DATA EXCERPTS —
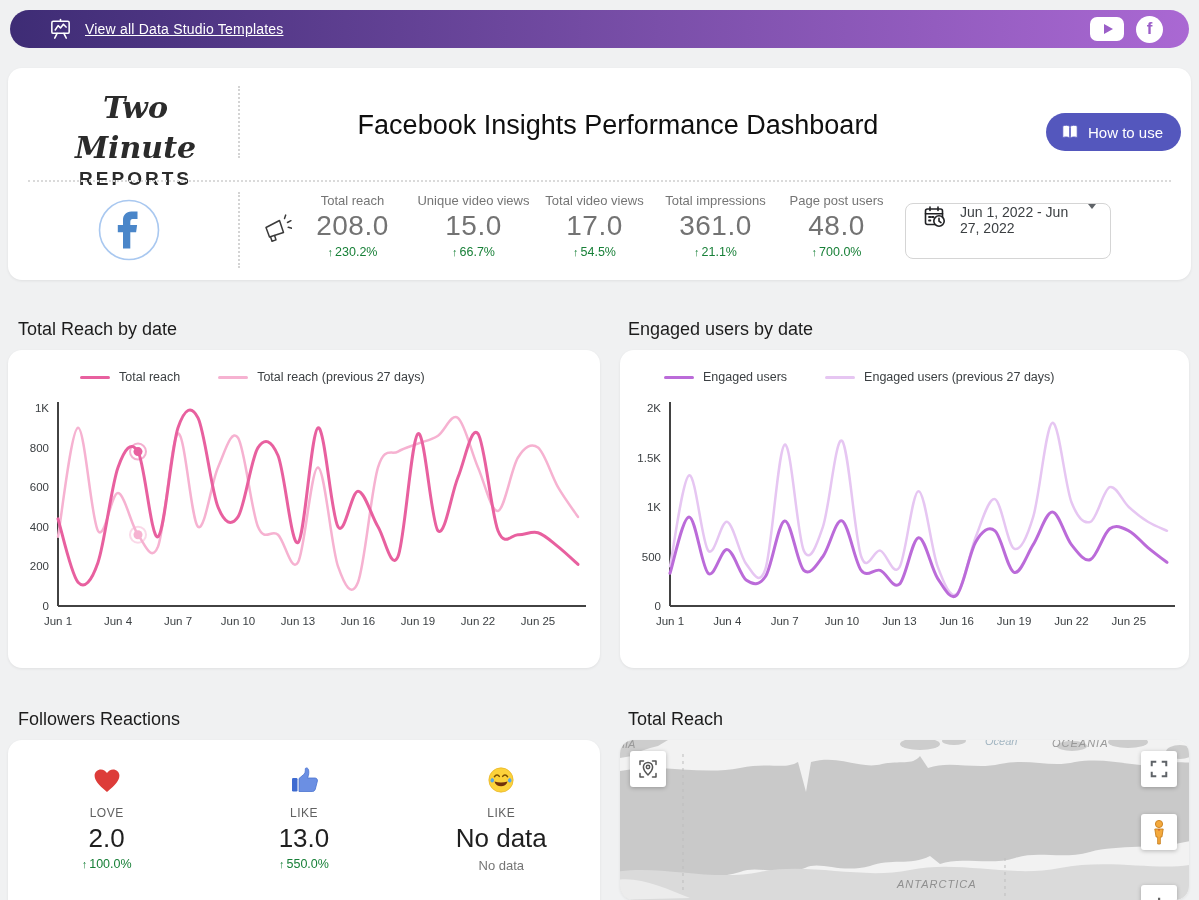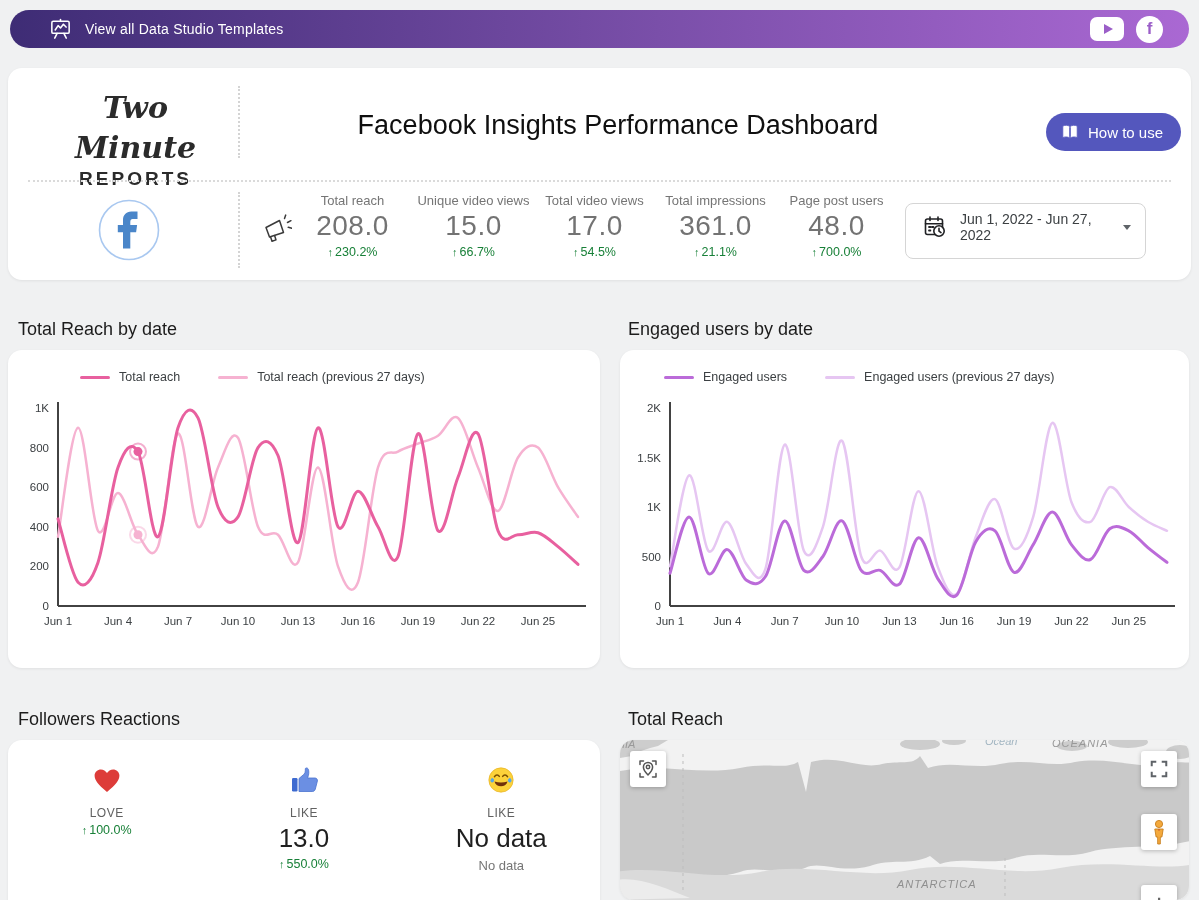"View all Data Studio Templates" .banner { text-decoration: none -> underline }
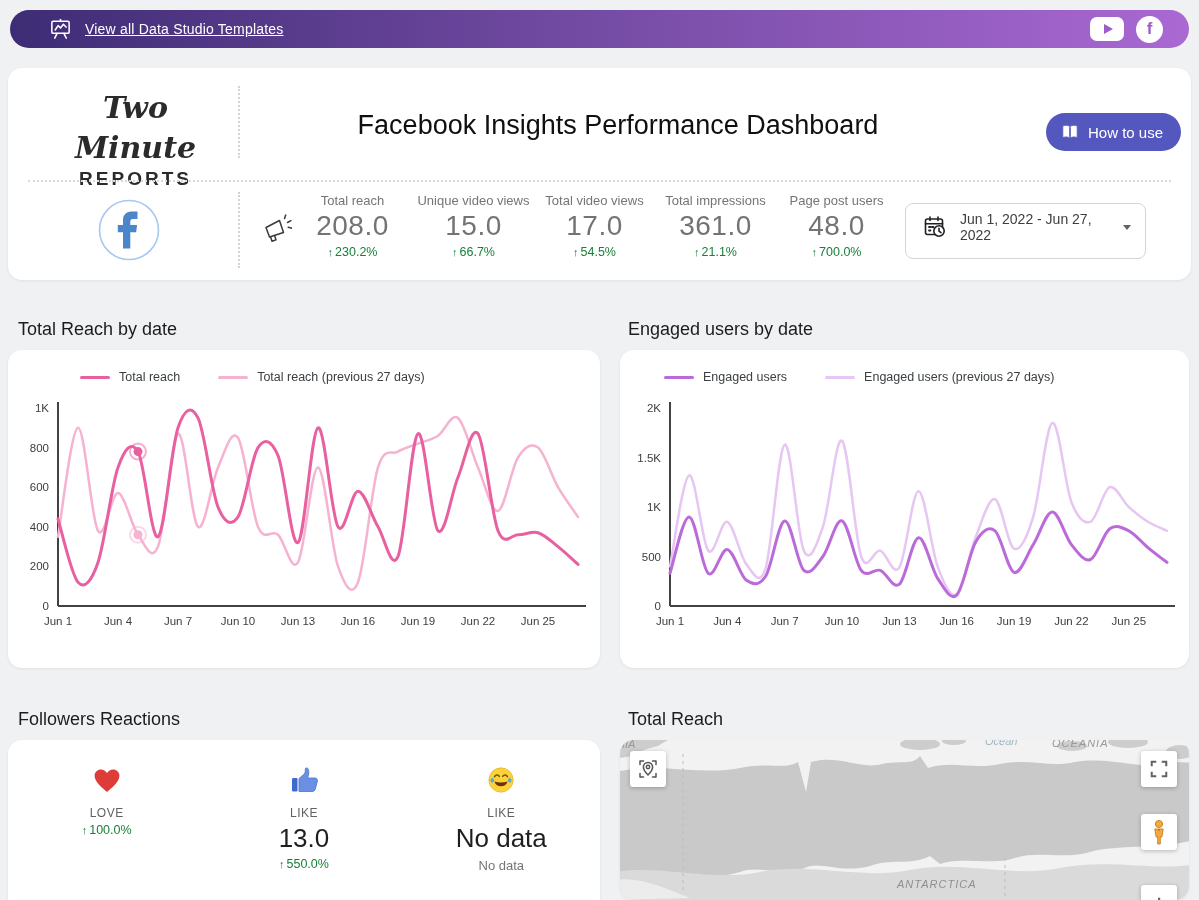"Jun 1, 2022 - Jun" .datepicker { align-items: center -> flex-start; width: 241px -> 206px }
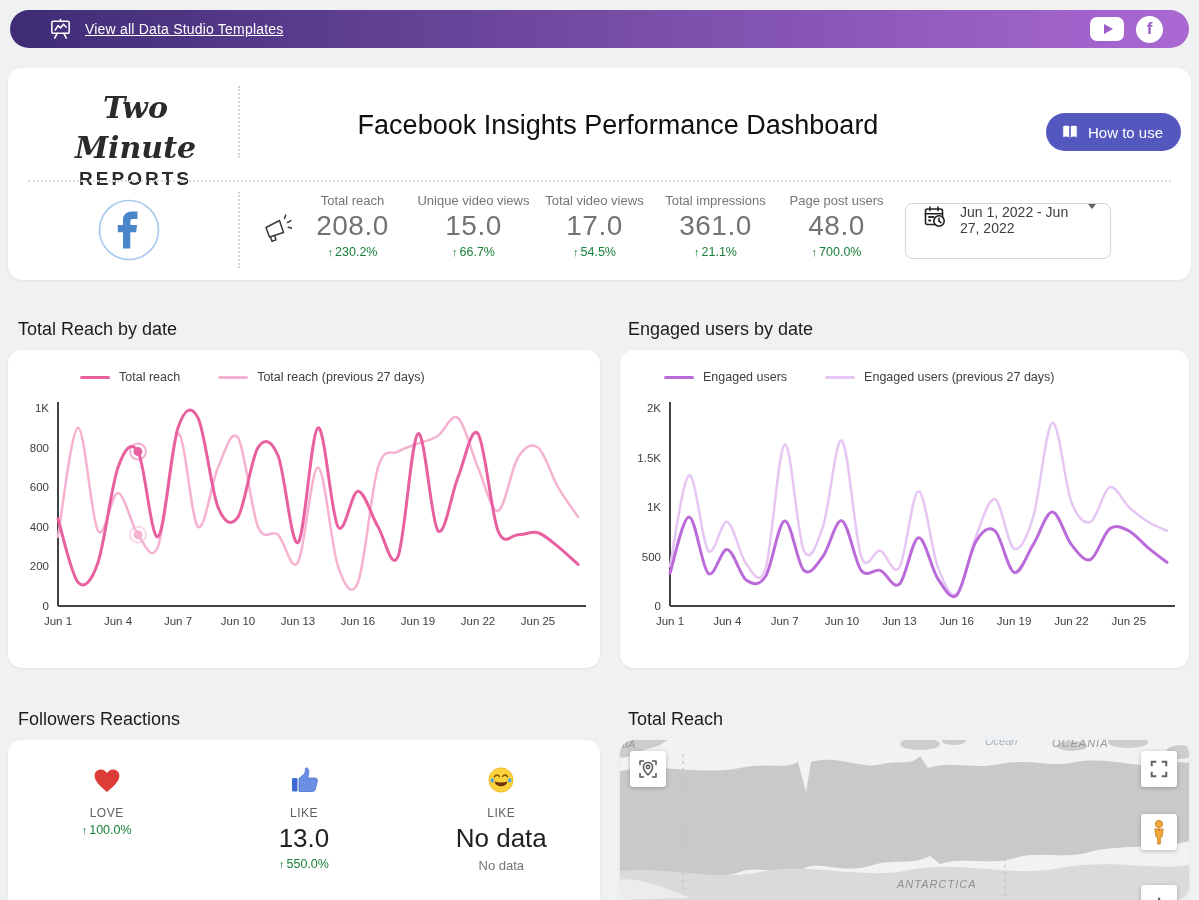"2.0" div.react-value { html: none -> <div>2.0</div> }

--

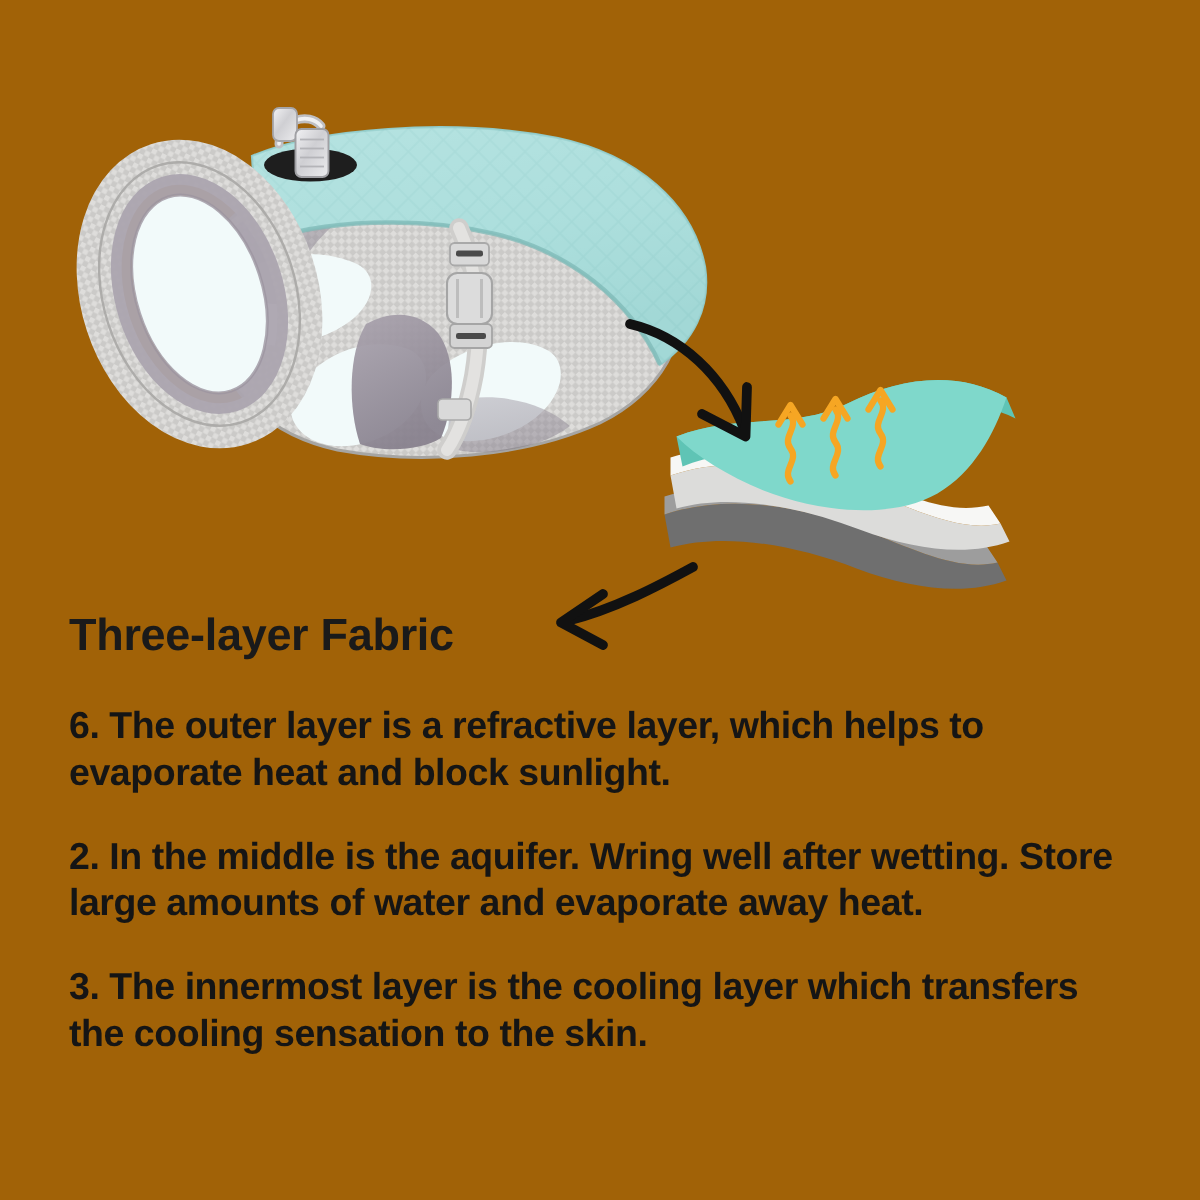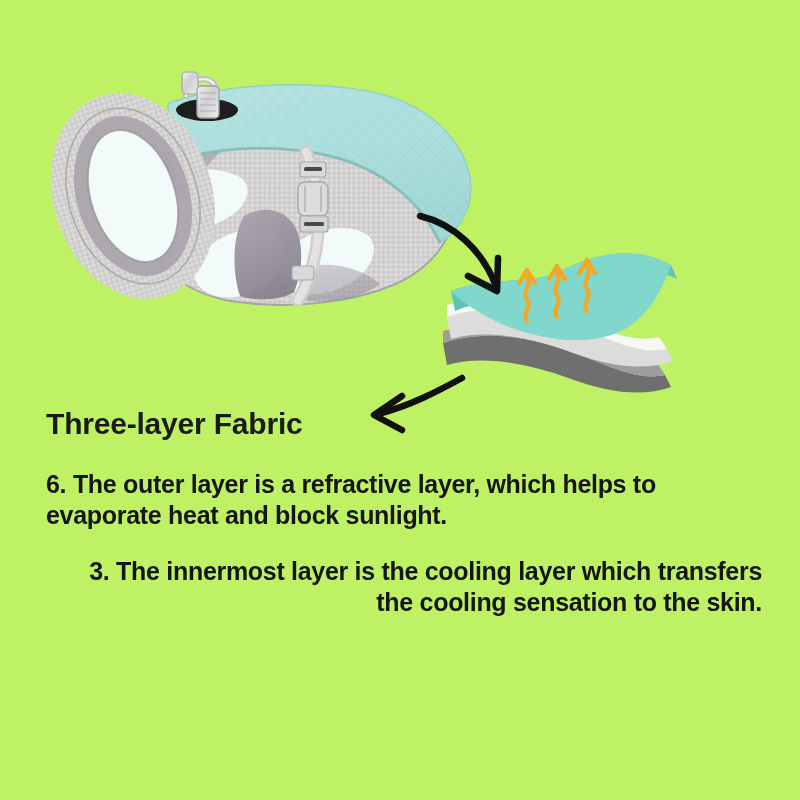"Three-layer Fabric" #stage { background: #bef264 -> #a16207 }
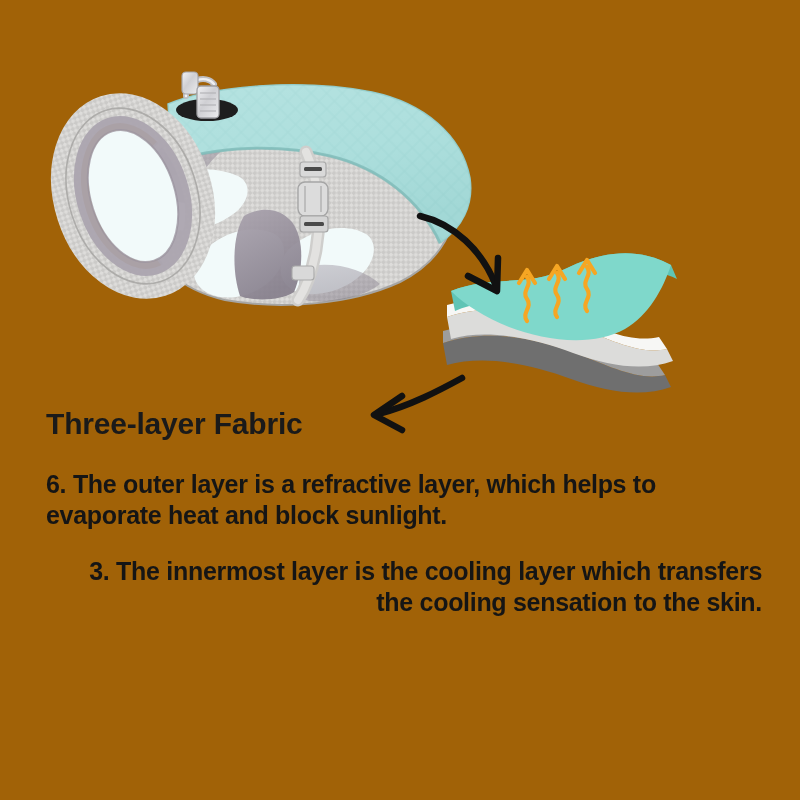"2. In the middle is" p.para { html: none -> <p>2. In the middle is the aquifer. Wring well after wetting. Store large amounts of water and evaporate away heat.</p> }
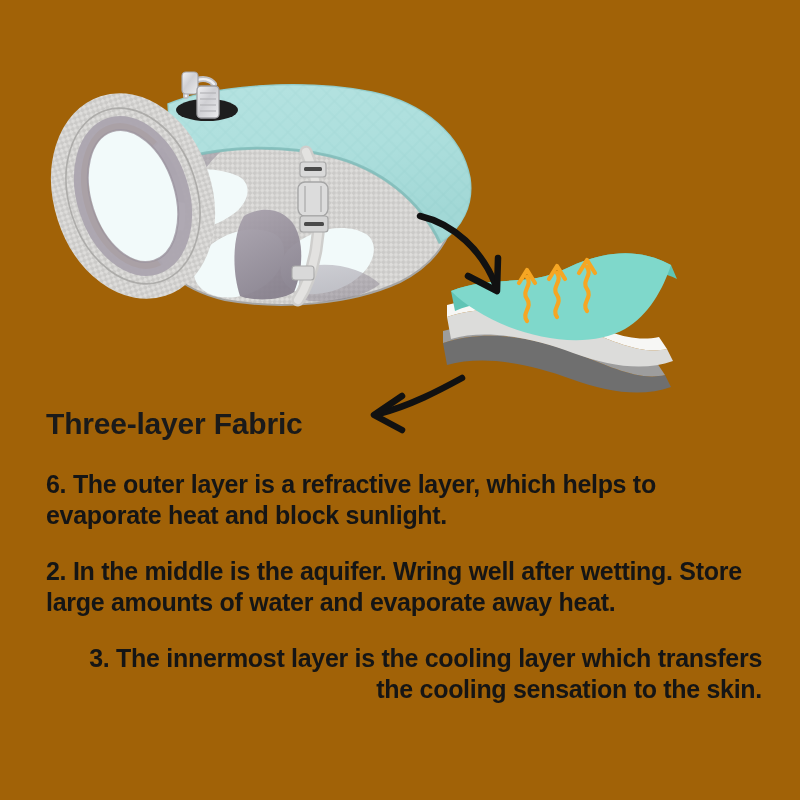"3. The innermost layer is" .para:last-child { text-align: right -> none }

EXERCISE —
What is needed is an exact copy of the lines above from the one with "none -> <p>2." to the one with "The innermost layer", both ends kept, and nothing more; please leave the pictures out.

SOLUTION BELOW —
"2. In the middle is" p.para { html: none -> <p>2. In the middle is the aquifer. Wring well after wetting. Store large amounts of water and evaporate away heat.</p> }
"3. The innermost layer is" .para:last-child { text-align: right -> none }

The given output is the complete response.